Biofilm and antifungal resistance
Biofilms are dynamic, complex, tridimensional biological community networks of adherent CVT 10216 developed in vivo on foreign bodies and various tissues, such as oral mucosa. Biofilms play an important role in antifungal resistance and clinical failure through various mechanisms [54]. These include i) a high density of fungal cells; ii) production of an extracellular exopolysaccharidic matrix, which reduces antifungal penetration; iii) the presence of phenotypic variants known as persister or ‘dormant’ cells, which exhibit tolerance to antifungal drugs; iv) an increased efflux pump activity, and v) modifications in the ergosterol biosynthesis pathway through mutation or modified expression in the encoding genes, thus leading to alterations in sterol membrane content [55], [56]. Biofilm development has been demonstrated for many Candida species, other yeast and filamentous fungi [56]. Azole drug efficacy is mostly affected, whereas echinocandins and, to a lesser extent, liposomal amphotericin B retain some activity against biofilm [57], [58]. Therefore, it is recommended that foreign bodies are removed whenever possible and safe, and that azoles are avoided when this is not possible [59], [60], [61].
How to detect antifungal resistance and which clinical impact?
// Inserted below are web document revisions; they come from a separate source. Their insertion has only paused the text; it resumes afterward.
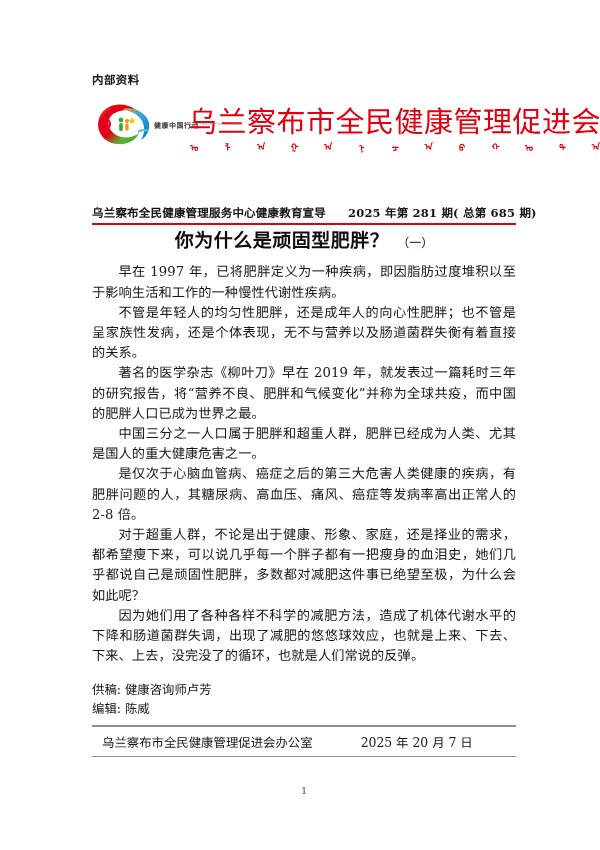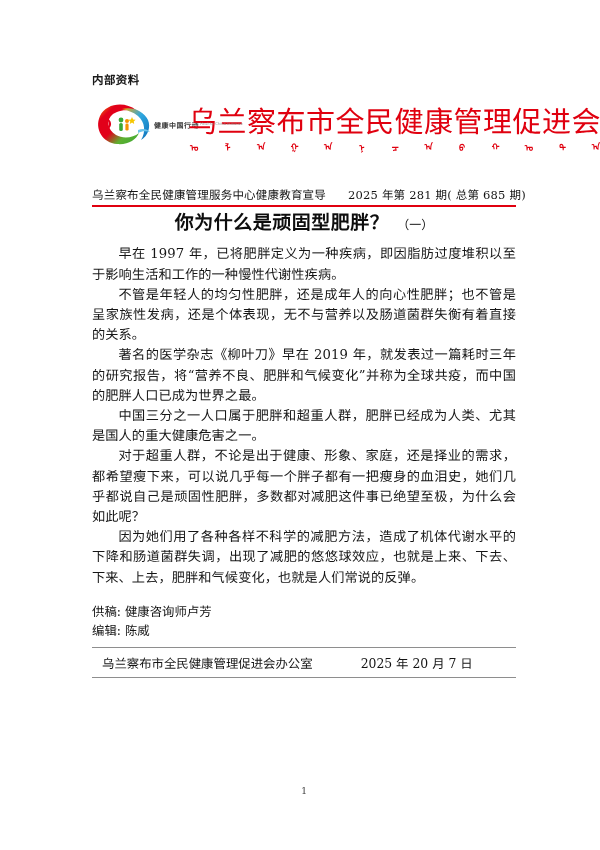--- a/index.html
+++ b/index.html
@@ -111,26 +111,26 @@
     font-weight: bold;
     writing-mode: vertical-lr;
     text-orientation: upright;
     letter-spacing: -1px;
     line-height: .8;
     white-space: nowrap;
   }
 
   
   .issue-line {
-    margin-top: 6px;
+    margin-top: 24px;
     display: flex;
     align-items: baseline;
     font-family: "DejaVu Serif", "Liberation Serif", serif;
     font-size: 11.5px;
-    font-weight: normal;
+    font-weight: bold;
     color: #141414;
     letter-spacing: .2px;
     white-space: nowrap;
     text-align: center;
   }
   .issue-left { flex: 0 0 auto; }
   .issue-right { margin-left: 22px; flex: 0 0 auto; }
 
   .red-rule {
     margin-top: 3px;
@@ -296,22 +296,23 @@
 
     <div class="article-title">
       <span>你为什么是顽固型肥胖？</span><span class="part">（一）</span>
     </div>
 
     <div class="body-text">
       <p>早在 1997 年，已将肥胖定义为一种疾病，即因脂肪过度堆积以至于影响生活和工作的一种慢性代谢性疾病。</p>
       <p>不管是年轻人的均匀性肥胖，还是成年人的向心性肥胖；也不管是呈家族性发病，还是个体表现，无不与营养以及肠道菌群失衡有着直接的关系。</p>
       <p>著名的医学杂志《柳叶刀》早在 2019 年，就发表过一篇耗时三年的研究报告，将“营养不良、肥胖和气候变化”并称为全球共疫，而中国的肥胖人口已成为世界之最。</p>
       <p>中国三分之一人口属于肥胖和超重人群，肥胖已经成为人类、尤其是国人的重大健康危害之一。</p>
+      <p>是仅次于心脑血管病、癌症之后的第三大危害人类健康的疾病，有肥胖问题的人，其糖尿病、高血压、痛风、癌症等发病率高出正常人的 2-8 倍。</p>
       <p>对于超重人群，不论是出于健康、形象、家庭，还是择业的需求，都希望瘦下来，可以说几乎每一个胖子都有一把瘦身的血泪史，她们几乎都说自己是顽固性肥胖，多数都对减肥这件事已绝望至极，为什么会如此呢？</p>
-      <p>因为她们用了各种各样不科学的减肥方法，造成了机体代谢水平的下降和肠道菌群失调，出现了减肥的悠悠球效应，也就是上来、下去、下来、上去，肥胖和气候变化，也就是人们常说的反弹。</p>
+      <p>因为她们用了各种各样不科学的减肥方法，造成了机体代谢水平的下降和肠道菌群失调，出现了减肥的悠悠球效应，也就是上来、下去、下来、上去，没完没了的循环，也就是人们常说的反弹。</p>
     </div>
 
     <div class="contact-block">
       <div class="contact-right">
         <div class="contact-row">
           <span>供稿:</span>
           <span>健康咨询师卢芳</span>
         </div>
         <div class="contact-row">
           <span>编辑:</span>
Conclusions and perspectives
The knowledge on molecular mechanisms has expanded considerably over the past decades following the effort of many researchers and the increasing access to advanced molecular tools. Clearly, resistance is emerging and this is occurring most rapidly against the echinocandins, particularly in C. glabrata. This is potentially explained by the fact that a single mutation can render the organism resistant (particularly in haploid species), these compounds are highly protein-bound, and that sub-therapeutic concentrations are not uncommon in biofilms, on mucosal surfaces and in deep foci like the abdominal cavity. If mutations in DNA mismatch repair genes and echinocandin exposure sometimes for short periods (which are both common scenarios for C. glabrata) are put into the equation, it becomes evident that we are facing an important challenge, and that the answer to this may not only be limiting in-hospital use of antifungals, but also systemic antifungal use in the primary healthcare sector.